Task directions | Retype every entry below without pictures.

======== Records

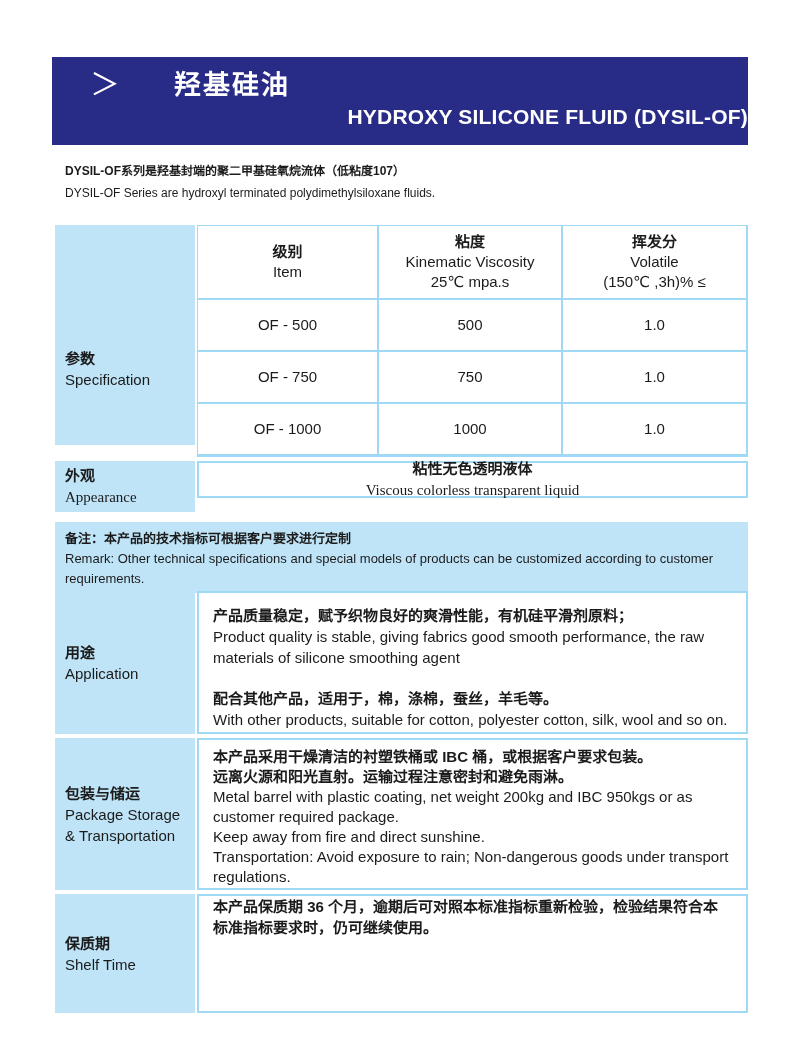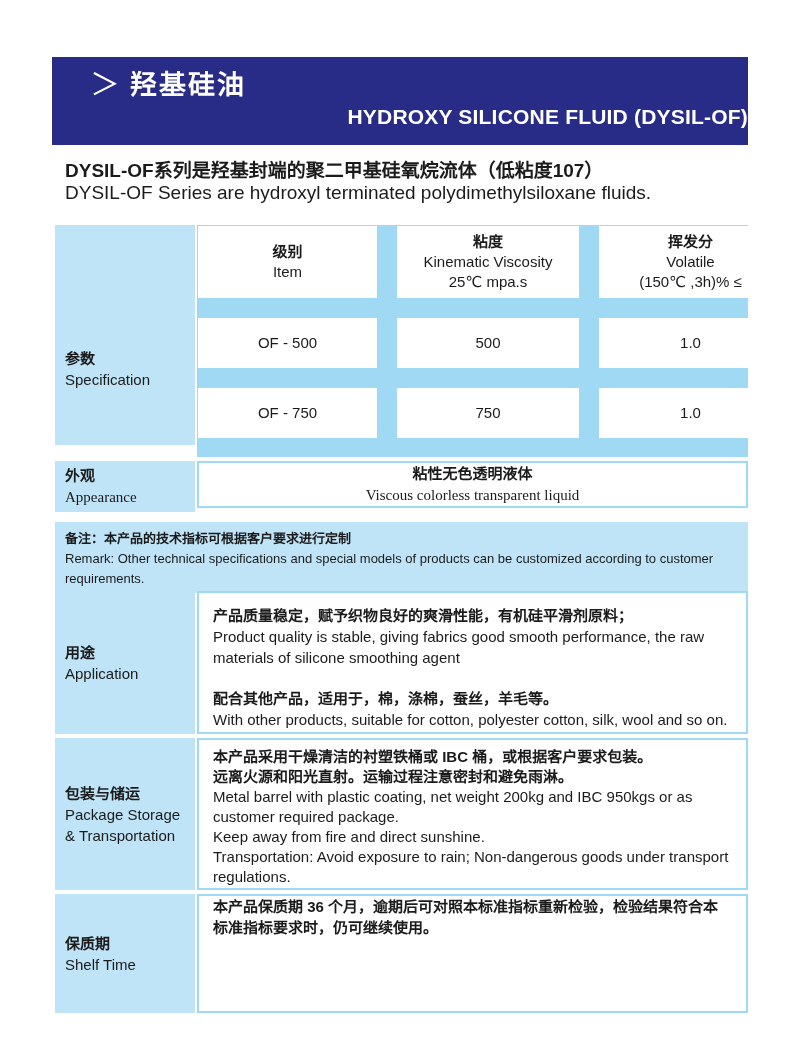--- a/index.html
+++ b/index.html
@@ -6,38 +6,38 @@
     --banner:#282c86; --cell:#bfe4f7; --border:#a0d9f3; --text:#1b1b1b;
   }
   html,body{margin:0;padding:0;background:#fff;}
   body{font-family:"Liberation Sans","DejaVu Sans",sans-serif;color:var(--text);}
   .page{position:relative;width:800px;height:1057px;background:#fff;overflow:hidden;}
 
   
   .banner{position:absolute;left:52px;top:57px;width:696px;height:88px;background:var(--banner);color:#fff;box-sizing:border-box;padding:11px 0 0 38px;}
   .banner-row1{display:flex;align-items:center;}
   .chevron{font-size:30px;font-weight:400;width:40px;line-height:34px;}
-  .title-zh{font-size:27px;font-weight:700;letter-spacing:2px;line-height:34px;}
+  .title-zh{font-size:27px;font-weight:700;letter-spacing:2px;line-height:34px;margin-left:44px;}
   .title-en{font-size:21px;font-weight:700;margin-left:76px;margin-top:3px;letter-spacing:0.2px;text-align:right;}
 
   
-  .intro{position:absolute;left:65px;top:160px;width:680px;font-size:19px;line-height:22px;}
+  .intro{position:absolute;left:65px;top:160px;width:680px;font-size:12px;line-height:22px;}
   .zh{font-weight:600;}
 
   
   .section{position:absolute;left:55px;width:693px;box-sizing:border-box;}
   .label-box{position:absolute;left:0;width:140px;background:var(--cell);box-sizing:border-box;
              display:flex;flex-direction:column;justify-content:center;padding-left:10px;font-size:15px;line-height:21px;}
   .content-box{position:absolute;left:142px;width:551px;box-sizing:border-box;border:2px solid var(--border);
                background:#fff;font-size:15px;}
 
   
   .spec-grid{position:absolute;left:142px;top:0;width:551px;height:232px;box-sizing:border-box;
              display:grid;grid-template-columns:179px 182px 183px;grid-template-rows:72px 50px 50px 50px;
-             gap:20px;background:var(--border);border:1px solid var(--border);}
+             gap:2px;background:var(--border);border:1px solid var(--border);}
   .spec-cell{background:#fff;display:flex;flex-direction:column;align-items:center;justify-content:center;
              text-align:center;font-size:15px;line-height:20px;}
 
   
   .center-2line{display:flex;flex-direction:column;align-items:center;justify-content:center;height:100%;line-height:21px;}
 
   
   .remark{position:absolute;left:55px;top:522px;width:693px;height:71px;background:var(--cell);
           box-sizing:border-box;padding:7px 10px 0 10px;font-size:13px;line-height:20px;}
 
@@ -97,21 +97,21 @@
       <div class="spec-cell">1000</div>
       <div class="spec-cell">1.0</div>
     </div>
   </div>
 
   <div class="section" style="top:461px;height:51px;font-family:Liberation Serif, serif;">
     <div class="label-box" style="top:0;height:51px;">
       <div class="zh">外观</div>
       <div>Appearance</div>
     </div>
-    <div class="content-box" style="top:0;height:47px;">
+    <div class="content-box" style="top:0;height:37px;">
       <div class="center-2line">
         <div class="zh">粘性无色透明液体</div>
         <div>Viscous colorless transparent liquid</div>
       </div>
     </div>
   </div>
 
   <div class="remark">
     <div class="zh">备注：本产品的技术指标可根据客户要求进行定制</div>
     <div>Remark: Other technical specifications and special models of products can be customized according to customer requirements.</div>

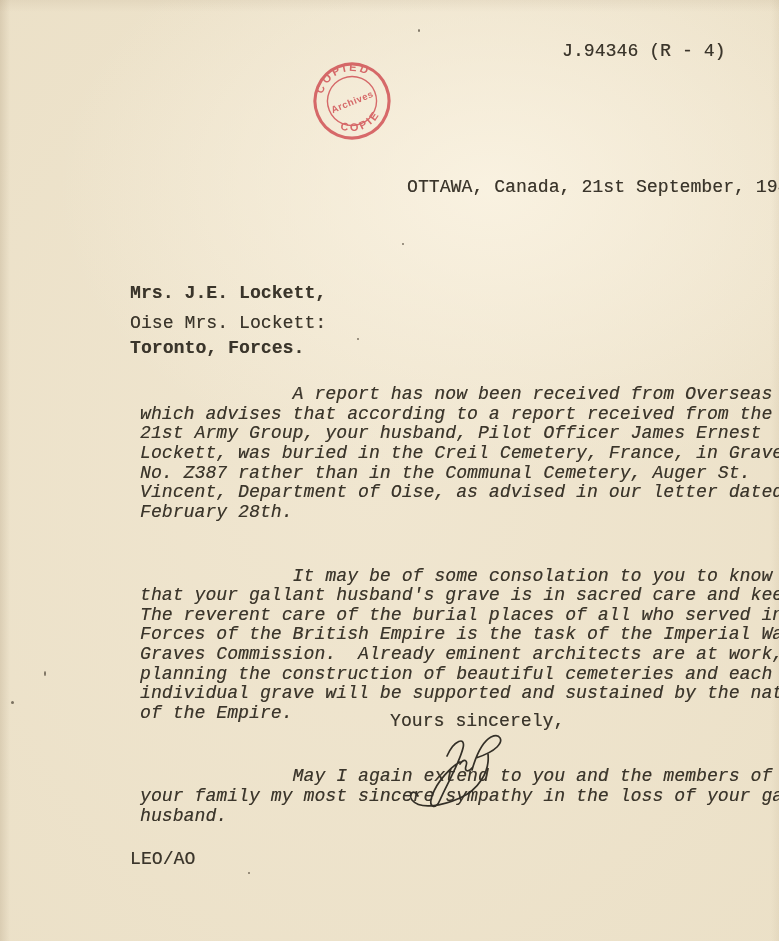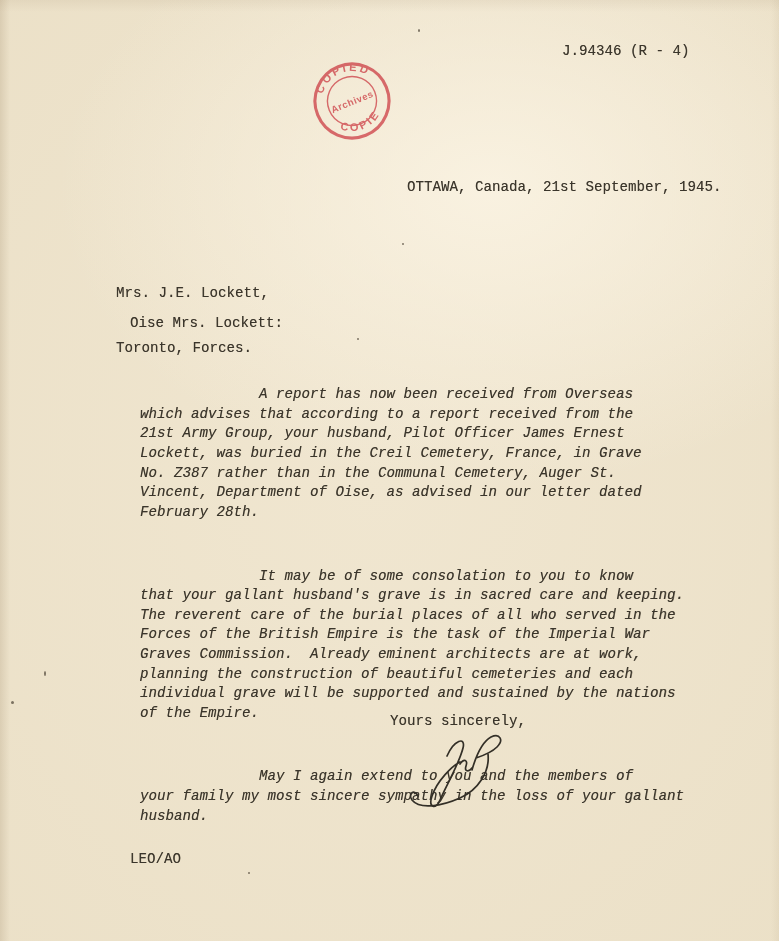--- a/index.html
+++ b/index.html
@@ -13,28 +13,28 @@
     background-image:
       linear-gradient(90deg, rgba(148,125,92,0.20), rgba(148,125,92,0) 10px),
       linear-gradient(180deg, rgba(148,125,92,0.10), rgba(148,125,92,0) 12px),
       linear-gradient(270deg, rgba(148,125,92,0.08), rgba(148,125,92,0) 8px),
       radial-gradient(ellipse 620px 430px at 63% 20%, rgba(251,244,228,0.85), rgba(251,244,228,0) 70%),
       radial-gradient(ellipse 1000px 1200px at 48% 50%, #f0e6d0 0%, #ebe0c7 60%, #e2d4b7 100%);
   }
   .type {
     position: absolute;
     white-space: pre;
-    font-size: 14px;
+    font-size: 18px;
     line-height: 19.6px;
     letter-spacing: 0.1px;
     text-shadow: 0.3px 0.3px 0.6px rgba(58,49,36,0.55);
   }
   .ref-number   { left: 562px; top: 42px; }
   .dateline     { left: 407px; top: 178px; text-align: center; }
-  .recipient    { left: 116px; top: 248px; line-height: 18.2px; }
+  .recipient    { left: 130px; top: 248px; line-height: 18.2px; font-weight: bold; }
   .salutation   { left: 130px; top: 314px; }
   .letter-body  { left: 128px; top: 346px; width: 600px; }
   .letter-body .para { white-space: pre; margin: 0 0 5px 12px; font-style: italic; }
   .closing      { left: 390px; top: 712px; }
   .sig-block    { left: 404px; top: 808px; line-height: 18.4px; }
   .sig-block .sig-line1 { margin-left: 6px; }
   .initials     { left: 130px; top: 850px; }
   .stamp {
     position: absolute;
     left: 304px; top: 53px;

================

Finished task |
--- a/index.html
+++ b/index.html
@@ -6,38 +6,38 @@
     --banner:#282c86; --cell:#bfe4f7; --border:#a0d9f3; --text:#1b1b1b;
   }
   html,body{margin:0;padding:0;background:#fff;}
   body{font-family:"Liberation Sans","DejaVu Sans",sans-serif;color:var(--text);}
   .page{position:relative;width:800px;height:1057px;background:#fff;overflow:hidden;}
 
   
   .banner{position:absolute;left:52px;top:57px;width:696px;height:88px;background:var(--banner);color:#fff;box-sizing:border-box;padding:11px 0 0 38px;}
   .banner-row1{display:flex;align-items:center;}
   .chevron{font-size:30px;font-weight:400;width:40px;line-height:34px;}
-  .title-zh{font-size:27px;font-weight:700;letter-spacing:2px;line-height:34px;}
+  .title-zh{font-size:27px;font-weight:700;letter-spacing:2px;line-height:34px;margin-left:44px;}
   .title-en{font-size:21px;font-weight:700;margin-left:76px;margin-top:3px;letter-spacing:0.2px;text-align:right;}
 
   
-  .intro{position:absolute;left:65px;top:160px;width:680px;font-size:19px;line-height:22px;}
+  .intro{position:absolute;left:65px;top:160px;width:680px;font-size:12px;line-height:22px;}
   .zh{font-weight:600;}
 
   
   .section{position:absolute;left:55px;width:693px;box-sizing:border-box;}
   .label-box{position:absolute;left:0;width:140px;background:var(--cell);box-sizing:border-box;
              display:flex;flex-direction:column;justify-content:center;padding-left:10px;font-size:15px;line-height:21px;}
   .content-box{position:absolute;left:142px;width:551px;box-sizing:border-box;border:2px solid var(--border);
                background:#fff;font-size:15px;}
 
   
   .spec-grid{position:absolute;left:142px;top:0;width:551px;height:232px;box-sizing:border-box;
              display:grid;grid-template-columns:179px 182px 183px;grid-template-rows:72px 50px 50px 50px;
-             gap:20px;background:var(--border);border:1px solid var(--border);}
+             gap:2px;background:var(--border);border:1px solid var(--border);}
   .spec-cell{background:#fff;display:flex;flex-direction:column;align-items:center;justify-content:center;
              text-align:center;font-size:15px;line-height:20px;}
 
   
   .center-2line{display:flex;flex-direction:column;align-items:center;justify-content:center;height:100%;line-height:21px;}
 
   
   .remark{position:absolute;left:55px;top:522px;width:693px;height:71px;background:var(--cell);
           box-sizing:border-box;padding:7px 10px 0 10px;font-size:13px;line-height:20px;}
 
@@ -97,21 +97,21 @@
       <div class="spec-cell">1000</div>
       <div class="spec-cell">1.0</div>
     </div>
   </div>
 
   <div class="section" style="top:461px;height:51px;font-family:Liberation Serif, serif;">
     <div class="label-box" style="top:0;height:51px;">
       <div class="zh">外观</div>
       <div>Appearance</div>
     </div>
-    <div class="content-box" style="top:0;height:47px;">
+    <div class="content-box" style="top:0;height:37px;">
       <div class="center-2line">
         <div class="zh">粘性无色透明液体</div>
         <div>Viscous colorless transparent liquid</div>
       </div>
     </div>
   </div>
 
   <div class="remark">
     <div class="zh">备注：本产品的技术指标可根据客户要求进行定制</div>
     <div>Remark: Other technical specifications and special models of products can be customized according to customer requirements.</div>

--- a/index.html
+++ b/index.html
@@ -13,28 +13,28 @@
     background-image:
       linear-gradient(90deg, rgba(148,125,92,0.20), rgba(148,125,92,0) 10px),
       linear-gradient(180deg, rgba(148,125,92,0.10), rgba(148,125,92,0) 12px),
       linear-gradient(270deg, rgba(148,125,92,0.08), rgba(148,125,92,0) 8px),
       radial-gradient(ellipse 620px 430px at 63% 20%, rgba(251,244,228,0.85), rgba(251,244,228,0) 70%),
       radial-gradient(ellipse 1000px 1200px at 48% 50%, #f0e6d0 0%, #ebe0c7 60%, #e2d4b7 100%);
   }
   .type {
     position: absolute;
     white-space: pre;
-    font-size: 14px;
+    font-size: 18px;
     line-height: 19.6px;
     letter-spacing: 0.1px;
     text-shadow: 0.3px 0.3px 0.6px rgba(58,49,36,0.55);
   }
   .ref-number   { left: 562px; top: 42px; }
   .dateline     { left: 407px; top: 178px; text-align: center; }
-  .recipient    { left: 116px; top: 248px; line-height: 18.2px; }
+  .recipient    { left: 130px; top: 248px; line-height: 18.2px; font-weight: bold; }
   .salutation   { left: 130px; top: 314px; }
   .letter-body  { left: 128px; top: 346px; width: 600px; }
   .letter-body .para { white-space: pre; margin: 0 0 5px 12px; font-style: italic; }
   .closing      { left: 390px; top: 712px; }
   .sig-block    { left: 404px; top: 808px; line-height: 18.4px; }
   .sig-block .sig-line1 { margin-left: 6px; }
   .initials     { left: 130px; top: 850px; }
   .stamp {
     position: absolute;
     left: 304px; top: 53px;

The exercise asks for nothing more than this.